[Start of section]

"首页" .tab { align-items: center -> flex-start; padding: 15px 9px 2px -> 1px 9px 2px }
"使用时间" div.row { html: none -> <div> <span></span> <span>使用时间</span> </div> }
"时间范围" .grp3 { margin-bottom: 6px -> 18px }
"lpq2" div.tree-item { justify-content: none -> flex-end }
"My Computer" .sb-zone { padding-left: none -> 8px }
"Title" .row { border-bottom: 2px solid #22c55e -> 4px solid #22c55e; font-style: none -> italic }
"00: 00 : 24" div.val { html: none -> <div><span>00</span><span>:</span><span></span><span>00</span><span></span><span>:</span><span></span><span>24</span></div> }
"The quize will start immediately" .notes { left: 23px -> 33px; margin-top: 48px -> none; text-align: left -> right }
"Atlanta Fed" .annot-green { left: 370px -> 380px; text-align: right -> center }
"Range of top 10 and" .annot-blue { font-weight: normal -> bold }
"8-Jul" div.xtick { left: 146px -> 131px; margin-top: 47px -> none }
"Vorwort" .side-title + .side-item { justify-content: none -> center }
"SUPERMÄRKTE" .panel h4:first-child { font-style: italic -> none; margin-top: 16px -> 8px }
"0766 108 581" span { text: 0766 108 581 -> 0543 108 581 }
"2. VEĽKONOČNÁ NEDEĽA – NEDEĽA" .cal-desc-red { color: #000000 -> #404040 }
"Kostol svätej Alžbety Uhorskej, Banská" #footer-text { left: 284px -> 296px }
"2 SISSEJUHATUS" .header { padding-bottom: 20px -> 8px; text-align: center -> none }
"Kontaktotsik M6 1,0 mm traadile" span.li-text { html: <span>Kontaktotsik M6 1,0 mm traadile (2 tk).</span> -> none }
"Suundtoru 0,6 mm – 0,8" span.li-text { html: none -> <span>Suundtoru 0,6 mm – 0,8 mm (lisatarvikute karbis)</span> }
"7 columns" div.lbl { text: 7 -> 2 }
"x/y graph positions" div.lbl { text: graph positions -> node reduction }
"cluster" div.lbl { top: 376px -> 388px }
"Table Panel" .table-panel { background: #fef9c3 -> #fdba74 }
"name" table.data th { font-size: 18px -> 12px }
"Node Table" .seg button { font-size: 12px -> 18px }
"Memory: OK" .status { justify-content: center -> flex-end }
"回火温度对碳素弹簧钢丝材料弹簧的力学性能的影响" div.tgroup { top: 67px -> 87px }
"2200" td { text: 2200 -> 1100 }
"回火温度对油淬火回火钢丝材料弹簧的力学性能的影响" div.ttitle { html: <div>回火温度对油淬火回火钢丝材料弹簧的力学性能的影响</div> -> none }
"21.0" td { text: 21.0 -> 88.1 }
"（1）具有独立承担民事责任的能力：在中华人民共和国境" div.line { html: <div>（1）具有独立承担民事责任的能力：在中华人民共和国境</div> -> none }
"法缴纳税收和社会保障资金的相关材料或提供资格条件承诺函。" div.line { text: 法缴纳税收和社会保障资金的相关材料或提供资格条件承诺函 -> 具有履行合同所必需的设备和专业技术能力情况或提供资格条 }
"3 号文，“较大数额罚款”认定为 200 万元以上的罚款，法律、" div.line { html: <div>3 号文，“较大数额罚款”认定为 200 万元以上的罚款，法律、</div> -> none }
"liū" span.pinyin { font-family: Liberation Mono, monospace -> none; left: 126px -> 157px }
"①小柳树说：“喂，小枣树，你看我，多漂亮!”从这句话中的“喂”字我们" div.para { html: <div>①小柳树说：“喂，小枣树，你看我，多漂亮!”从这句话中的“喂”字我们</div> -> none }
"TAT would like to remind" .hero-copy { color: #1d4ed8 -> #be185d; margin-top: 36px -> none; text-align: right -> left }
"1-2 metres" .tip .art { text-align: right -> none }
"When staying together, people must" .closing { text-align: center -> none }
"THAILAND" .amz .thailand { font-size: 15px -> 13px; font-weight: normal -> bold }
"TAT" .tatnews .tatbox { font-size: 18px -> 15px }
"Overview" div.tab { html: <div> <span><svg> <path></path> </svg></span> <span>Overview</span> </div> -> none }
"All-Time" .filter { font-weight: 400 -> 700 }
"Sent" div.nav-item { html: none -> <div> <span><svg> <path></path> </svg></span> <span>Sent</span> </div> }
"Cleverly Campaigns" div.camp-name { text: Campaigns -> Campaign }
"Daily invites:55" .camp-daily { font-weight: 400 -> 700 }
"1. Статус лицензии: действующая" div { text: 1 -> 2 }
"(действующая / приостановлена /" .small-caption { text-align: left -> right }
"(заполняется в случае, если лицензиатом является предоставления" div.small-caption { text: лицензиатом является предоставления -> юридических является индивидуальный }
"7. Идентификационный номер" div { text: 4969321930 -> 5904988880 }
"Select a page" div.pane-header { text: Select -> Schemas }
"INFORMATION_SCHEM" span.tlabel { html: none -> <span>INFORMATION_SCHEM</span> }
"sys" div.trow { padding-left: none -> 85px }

[End of section]

* Try it *
All of the lines above are to be restated word for word.

* Answer to the exercise *
"首页" .tab { align-items: center -> flex-start; padding: 15px 9px 2px -> 1px 9px 2px }
"使用时间" div.row { html: none -> <div> <span></span> <span>使用时间</span> </div> }
"时间范围" .grp3 { margin-bottom: 6px -> 18px }
"lpq2" div.tree-item { justify-content: none -> flex-end }
"My Computer" .sb-zone { padding-left: none -> 8px }
"Title" .row { border-bottom: 2px solid #22c55e -> 4px solid #22c55e; font-style: none -> italic }
"00: 00 : 24" div.val { html: none -> <div><span>00</span><span>:</span><span></span><span>00</span><span></span><span>:</span><span></span><span>24</span></div> }
"The quize will start immediately" .notes { left: 23px -> 33px; margin-top: 48px -> none; text-align: left -> right }
"Atlanta Fed" .annot-green { left: 370px -> 380px; text-align: right -> center }
"Range of top 10 and" .annot-blue { font-weight: normal -> bold }
"8-Jul" div.xtick { left: 146px -> 131px; margin-top: 47px -> none }
"Vorwort" .side-title + .side-item { justify-content: none -> center }
"SUPERMÄRKTE" .panel h4:first-child { font-style: italic -> none; margin-top: 16px -> 8px }
"0766 108 581" span { text: 0766 108 581 -> 0543 108 581 }
"2. VEĽKONOČNÁ NEDEĽA – NEDEĽA" .cal-desc-red { color: #000000 -> #404040 }
"Kostol svätej Alžbety Uhorskej, Banská" #footer-text { left: 284px -> 296px }
"2 SISSEJUHATUS" .header { padding-bottom: 20px -> 8px; text-align: center -> none }
"Kontaktotsik M6 1,0 mm traadile" span.li-text { html: <span>Kontaktotsik M6 1,0 mm traadile (2 tk).</span> -> none }
"Suundtoru 0,6 mm – 0,8" span.li-text { html: none -> <span>Suundtoru 0,6 mm – 0,8 mm (lisatarvikute karbis)</span> }
"7 columns" div.lbl { text: 7 -> 2 }
"x/y graph positions" div.lbl { text: graph positions -> node reduction }
"cluster" div.lbl { top: 376px -> 388px }
"Table Panel" .table-panel { background: #fef9c3 -> #fdba74 }
"name" table.data th { font-size: 18px -> 12px }
"Node Table" .seg button { font-size: 12px -> 18px }
"Memory: OK" .status { justify-content: center -> flex-end }
"回火温度对碳素弹簧钢丝材料弹簧的力学性能的影响" div.tgroup { top: 67px -> 87px }
"2200" td { text: 2200 -> 1100 }
"回火温度对油淬火回火钢丝材料弹簧的力学性能的影响" div.ttitle { html: <div>回火温度对油淬火回火钢丝材料弹簧的力学性能的影响</div> -> none }
"21.0" td { text: 21.0 -> 88.1 }
"（1）具有独立承担民事责任的能力：在中华人民共和国境" div.line { html: <div>（1）具有独立承担民事责任的能力：在中华人民共和国境</div> -> none }
"法缴纳税收和社会保障资金的相关材料或提供资格条件承诺函。" div.line { text: 法缴纳税收和社会保障资金的相关材料或提供资格条件承诺函 -> 具有履行合同所必需的设备和专业技术能力情况或提供资格条 }
"3 号文，“较大数额罚款”认定为 200 万元以上的罚款，法律、" div.line { html: <div>3 号文，“较大数额罚款”认定为 200 万元以上的罚款，法律、</div> -> none }
"liū" span.pinyin { font-family: Liberation Mono, monospace -> none; left: 126px -> 157px }
"①小柳树说：“喂，小枣树，你看我，多漂亮!”从这句话中的“喂”字我们" div.para { html: <div>①小柳树说：“喂，小枣树，你看我，多漂亮!”从这句话中的“喂”字我们</div> -> none }
"TAT would like to remind" .hero-copy { color: #1d4ed8 -> #be185d; margin-top: 36px -> none; text-align: right -> left }
"1-2 metres" .tip .art { text-align: right -> none }
"When staying together, people must" .closing { text-align: center -> none }
"THAILAND" .amz .thailand { font-size: 15px -> 13px; font-weight: normal -> bold }
"TAT" .tatnews .tatbox { font-size: 18px -> 15px }
"Overview" div.tab { html: <div> <span><svg> <path></path> </svg></span> <span>Overview</span> </div> -> none }
"All-Time" .filter { font-weight: 400 -> 700 }
"Sent" div.nav-item { html: none -> <div> <span><svg> <path></path> </svg></span> <span>Sent</span> </div> }
"Cleverly Campaigns" div.camp-name { text: Campaigns -> Campaign }
"Daily invites:55" .camp-daily { font-weight: 400 -> 700 }
"1. Статус лицензии: действующая" div { text: 1 -> 2 }
"(действующая / приостановлена /" .small-caption { text-align: left -> right }
"(заполняется в случае, если лицензиатом является предоставления" div.small-caption { text: лицензиатом является предоставления -> юридических является индивидуальный }
"7. Идентификационный номер" div { text: 4969321930 -> 5904988880 }
"Select a page" div.pane-header { text: Select -> Schemas }
"INFORMATION_SCHEM" span.tlabel { html: none -> <span>INFORMATION_SCHEM</span> }
"sys" div.trow { padding-left: none -> 85px }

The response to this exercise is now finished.